### GOAL OF THE EXERCISE
An image-free, exact copy of the records below is required.

Collected data
= = = =
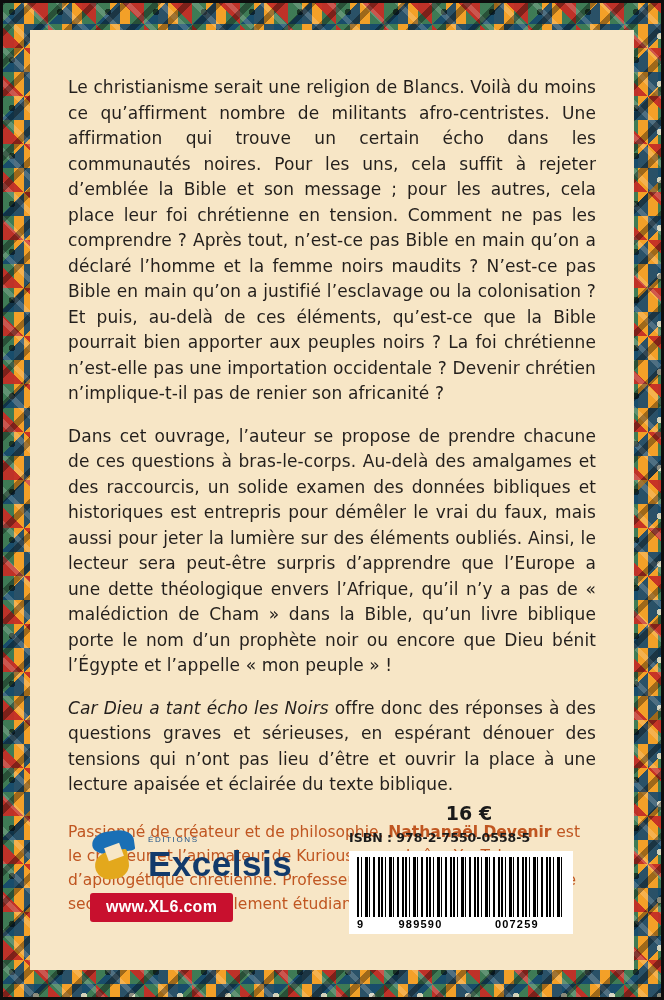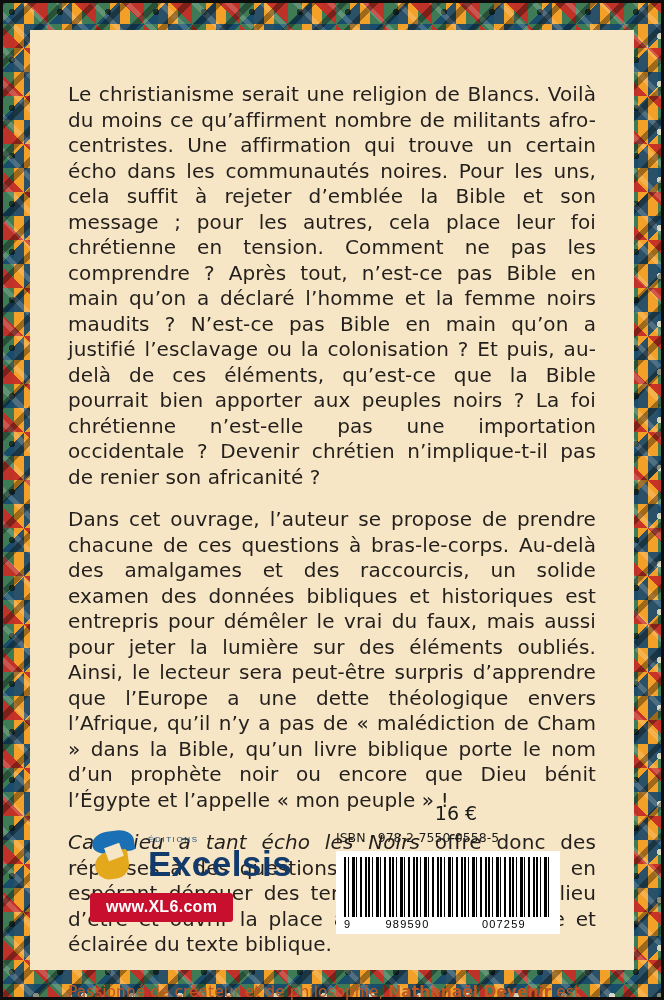--- a/index.html
+++ b/index.html
@@ -75,25 +75,25 @@
     height: 940px;
     background: #f7e6c6;
     box-sizing: border-box;
     padding: 40px 38px 20px 38px;
   }
 
   
   .blurb {
     color: #231f1c;
     font-family: "DejaVu Sans", sans-serif;
-    font-size: 20px;
+    font-size: 17px;
     line-height: 25.5px;
     text-align: justify;
     letter-spacing: 0.1px;
-    margin: 12px 0 17px 0;
+    margin: 5px 0 17px 0;
   }
   .blurb .title-italic {
     font-style: italic;
   }
   .author-note {
     color: #c05621;
     font-family: "DejaVu Sans", sans-serif;
     font-size: 15.5px;
     line-height: 24px;
     text-align: left;
@@ -185,24 +185,25 @@
     font-weight: bold;
     font-size: 16px;
     padding: 5px 16px 6px 16px;
     border-radius: 3px;
     letter-spacing: 0.3px;
   }
 
   
   .commerce {
     position: absolute;
-    right: 28px;
+    right: 15px;
     bottom: 14px;
     width: 240px;
     text-align: left;
+    font-weight: bold;
   }
   .price {
     text-align: center;
     font-family: "DejaVu Sans", sans-serif;
     font-size: 19px;
     color: #1a1a1a;
     margin-bottom: 6px;
   }
   .isbn {
     font-family: "DejaVu Sans", sans-serif;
= = = =
### TASK SOLUTION
--- a/index.html
+++ b/index.html
@@ -75,25 +75,25 @@
     height: 940px;
     background: #f7e6c6;
     box-sizing: border-box;
     padding: 40px 38px 20px 38px;
   }
 
   
   .blurb {
     color: #231f1c;
     font-family: "DejaVu Sans", sans-serif;
-    font-size: 20px;
+    font-size: 17px;
     line-height: 25.5px;
     text-align: justify;
     letter-spacing: 0.1px;
-    margin: 12px 0 17px 0;
+    margin: 5px 0 17px 0;
   }
   .blurb .title-italic {
     font-style: italic;
   }
   .author-note {
     color: #c05621;
     font-family: "DejaVu Sans", sans-serif;
     font-size: 15.5px;
     line-height: 24px;
     text-align: left;
@@ -185,24 +185,25 @@
     font-weight: bold;
     font-size: 16px;
     padding: 5px 16px 6px 16px;
     border-radius: 3px;
     letter-spacing: 0.3px;
   }
 
   
   .commerce {
     position: absolute;
-    right: 28px;
+    right: 15px;
     bottom: 14px;
     width: 240px;
     text-align: left;
+    font-weight: bold;
   }
   .price {
     text-align: center;
     font-family: "DejaVu Sans", sans-serif;
     font-size: 19px;
     color: #1a1a1a;
     margin-bottom: 6px;
   }
   .isbn {
     font-family: "DejaVu Sans", sans-serif;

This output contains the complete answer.